Sobre a forma correta do acondicionamento da mão para a reimplantação do membro, o médico Leonardo Pancini explicou que é preciso seguir um passo a passo: “Deve-se lavar o membro com soro fisiológico, envolvê-lo em uma gaze ou compressa úmida, colocar dentro de um saco plástico e mergulhar num recipiente com gelo e água, de forma que ele fique condicionado numa temperatura de 0ºC até -4ºC. Isso vai permitir que você tenha um tempo maior para reimplantá-lo. O que também depende do membro, quanto maior o músculo, mais rápido ele necrosa”.

 

Tempo que um membro acondicionado pode aguardar até a reimplantação

Dedo: Até 12 horas após o trauma

Mão: Até 6 horas

Ante braço e braço: 2 a 3 horas.

Esse tempo para o reimplante é relacionado a um membro não acondicionado da forma correta. Quando ele é feito seguido o passo a passo do médico, o tempo que ele pode aguardar até a realização da cirurgia pode ser o dobro dos descritos acima.

 

Duração da cirurgia de reimplantação

Leonardo explica que o tempo varia de acordo com o membro amputado. “Para partes do corpo muito pequenas, em que os vasos são menores, chega ser necessário o uso do microscópio para a operação. Mas, em média, uma cirurgia de reimplantação varia de 6 até 12 horas”, conta o especialista.

 

Cuidados pré operatórios

Logo que acontece a amputação, deve-se tomar antibiótico para evitar infecção e perda do reimplante. Ao iniciar a cirurgia, é preciso usar anticoagulantes.

 

Cuidados pós operatórios

O membro deve ser envolto em um curativo frouxo e ficar com a tipoia. Deve-se evitar os movimentos porque eles podem romper as ligaduras. O ideal é que a mão fique na altura do coração e que o paciente siga uma dieta alimentar, evitando bebidas, alimentos e medicamentos que possam diminuir os vasos sanguíneos como cafeínas, chá preto e cigarro. O paciente deve sair do hospital medicado com anticoagulantes para evitar a trombose.

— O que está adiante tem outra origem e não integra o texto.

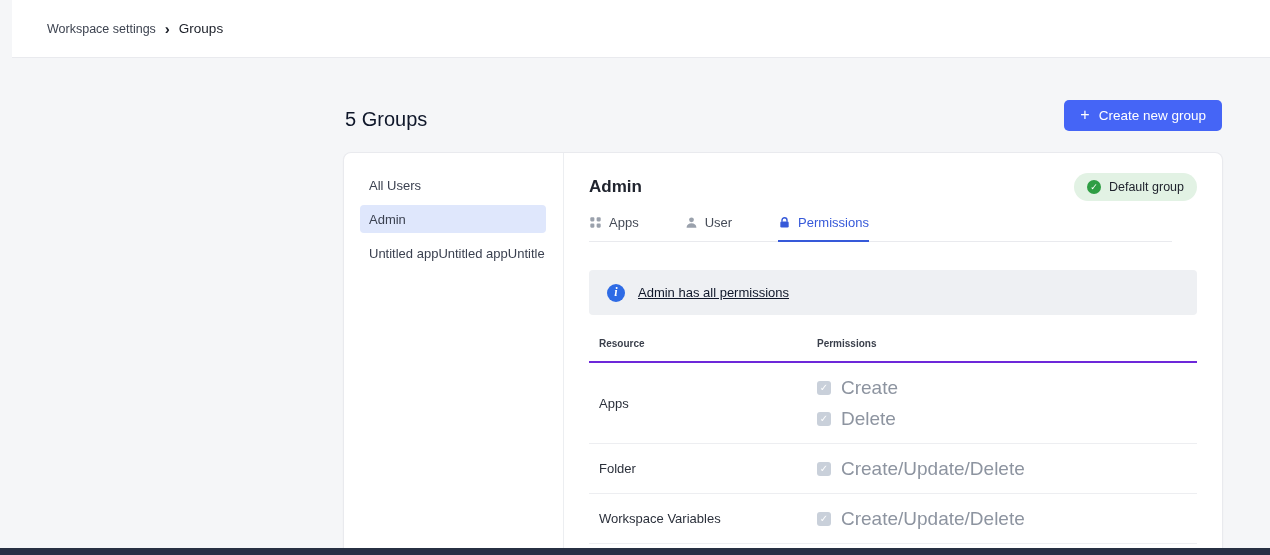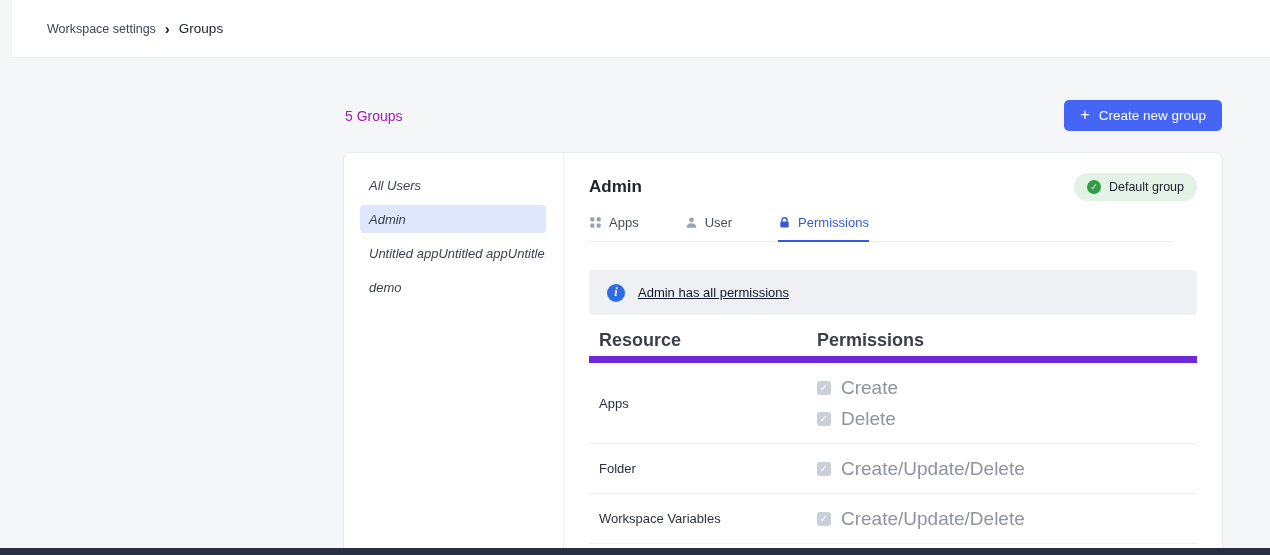--- a/index.html
+++ b/index.html
@@ -25,7 +25,7 @@
   
   .groups-count {
     position:absolute; left:345px; top:108px;
-    font-size:14px; color:#a21caf;
+    font-size:20px; color:#0f172a;
   }
   .create-btn {
     position:absolute; right:48px; top:100px; height:31px;

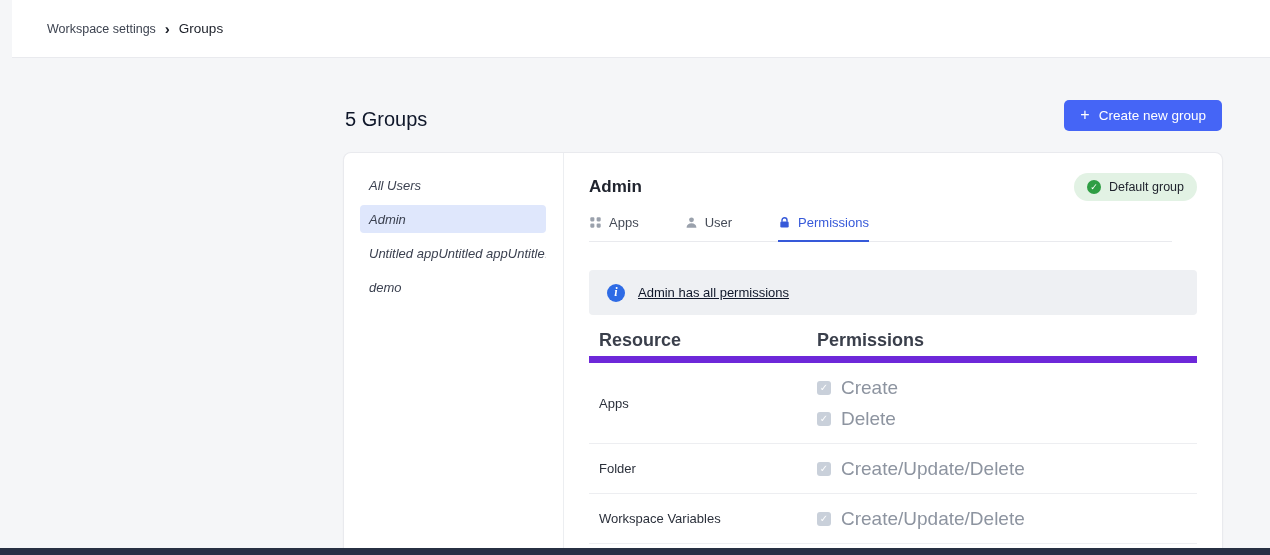--- a/index.html
+++ b/index.html
@@ -45,7 +45,7 @@
   }
 
   
-  .group-list { width:220px; flex-shrink:0; border-right:1px solid #eceef1; padding-top:18px;font-style:italic; }
+  .group-list { width:220px; flex-shrink:0; border-right:1px solid #eceef1; padding-top:18px; }
   .side-item {
     height:28px; margin:0 17px 6px 16px; padding:0 9px;
     display:flex; align-items:center; border-radius:4px;

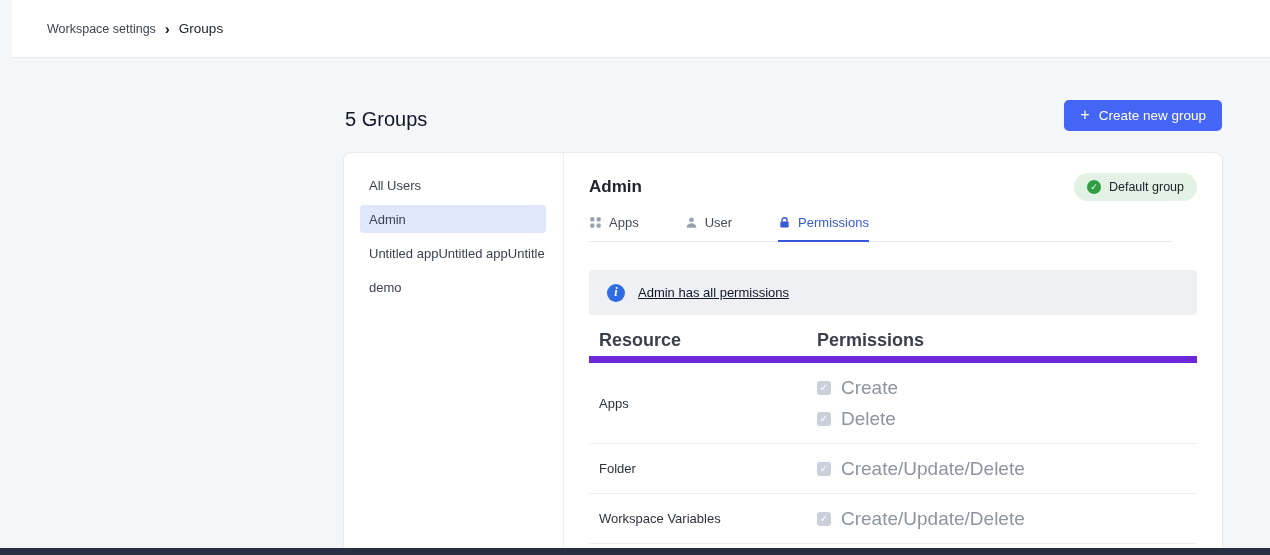--- a/index.html
+++ b/index.html
@@ -146,7 +146,6 @@
       <div class="side-item">All Users</div>
       <div class="side-item selected">Admin</div>
       <div class="side-item">Untitled appUntitled appUntitle…</div>
-      <div class="side-item">demo</div>
     </div>
 
     <div class="detail">

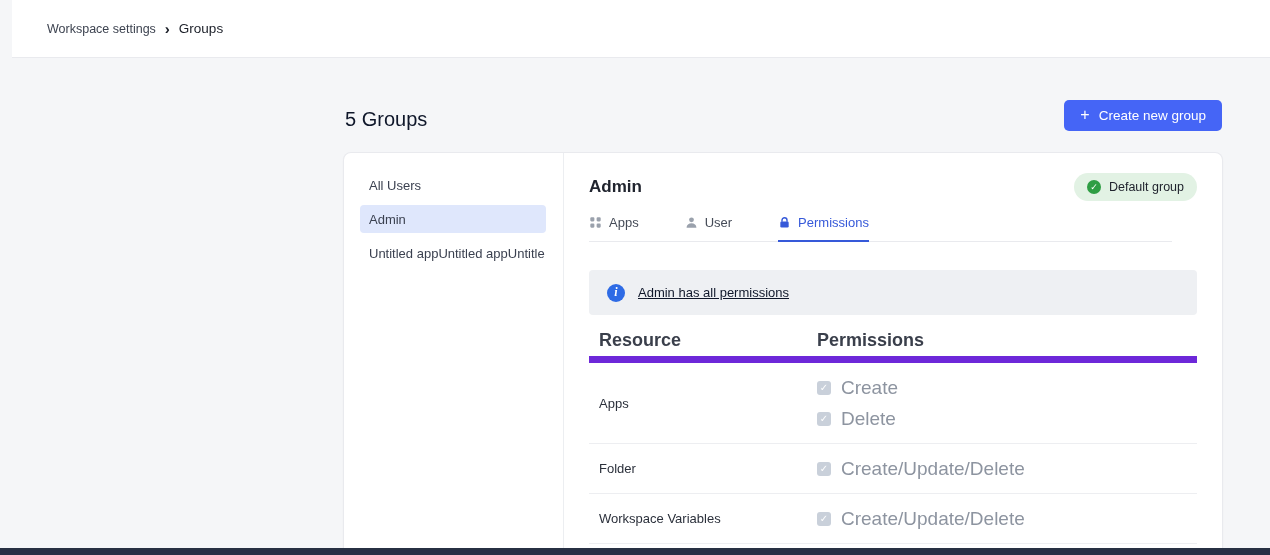--- a/index.html
+++ b/index.html
@@ -101,8 +101,8 @@
   .perm-table { margin-top:10px; }
   .thead {
     display:grid; grid-template-columns:218px 1fr; align-items:center;
-    height:38px; padding-left:10px; border-bottom:7px solid #6d28d9;
-    font-size:18px; font-weight:700; color:#3a3f4b;
+    height:38px; padding-left:10px; border-bottom:2px solid #6d28d9;
+    font-size:10px; font-weight:700; color:#3a3f4b;
   }
   .trow {
     display:grid; grid-template-columns:218px 1fr; align-items:center;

Os pontos são retirados geralmente 15 dias após a cirurgia, o membro deve ser mobilizado por um mês e a retirada de pinos pode ocorrer até dois meses após o procedimento.

 

Prognóstico da reimplantação

O retorno da mobilidade dos membros pode ser completo ou não apresentar nenhum resultado. Ouça a explicação do especialista:

O traumatologista Fernando Ventin, comenta que em geral, os reimplantes apresentam 80% de resultados positivos. “Depende de cada caso, dos cuidados que o paciente tem em casa, da realização de uma boa fisioterapia. O pós operatório depende de um cuidado multidisciplinar, que envolve cirurgião, equipe de enfermagem, fisioterapeuta e em alguns casos, acompanhamento do psicólogo, porque alguns pacientes sofreram sérios traumas com a amputação do membro”.

 

Fisioterapia

O traumatologista explica que no caso do reimplante de mão é necessário realizar uma reabilitação especializada em mãos. “São feitos movimentos passivos em que o fisioterapeuta puxa os dedos do paciente para cima e para baixo, no caso da ativa, o próprio paciente tenta realizar os movimentos, fechando e abrindo mãos e dedos. As massagens também são importantes para ajudar na formação da aderência no local do corte. Água morna e água fria ajudam ativar o músculo, diminuindo o edema”.

 

Esta matéria faz parte de uma série de notícias especiais sobre acidente de trabalho no Espírito Santo.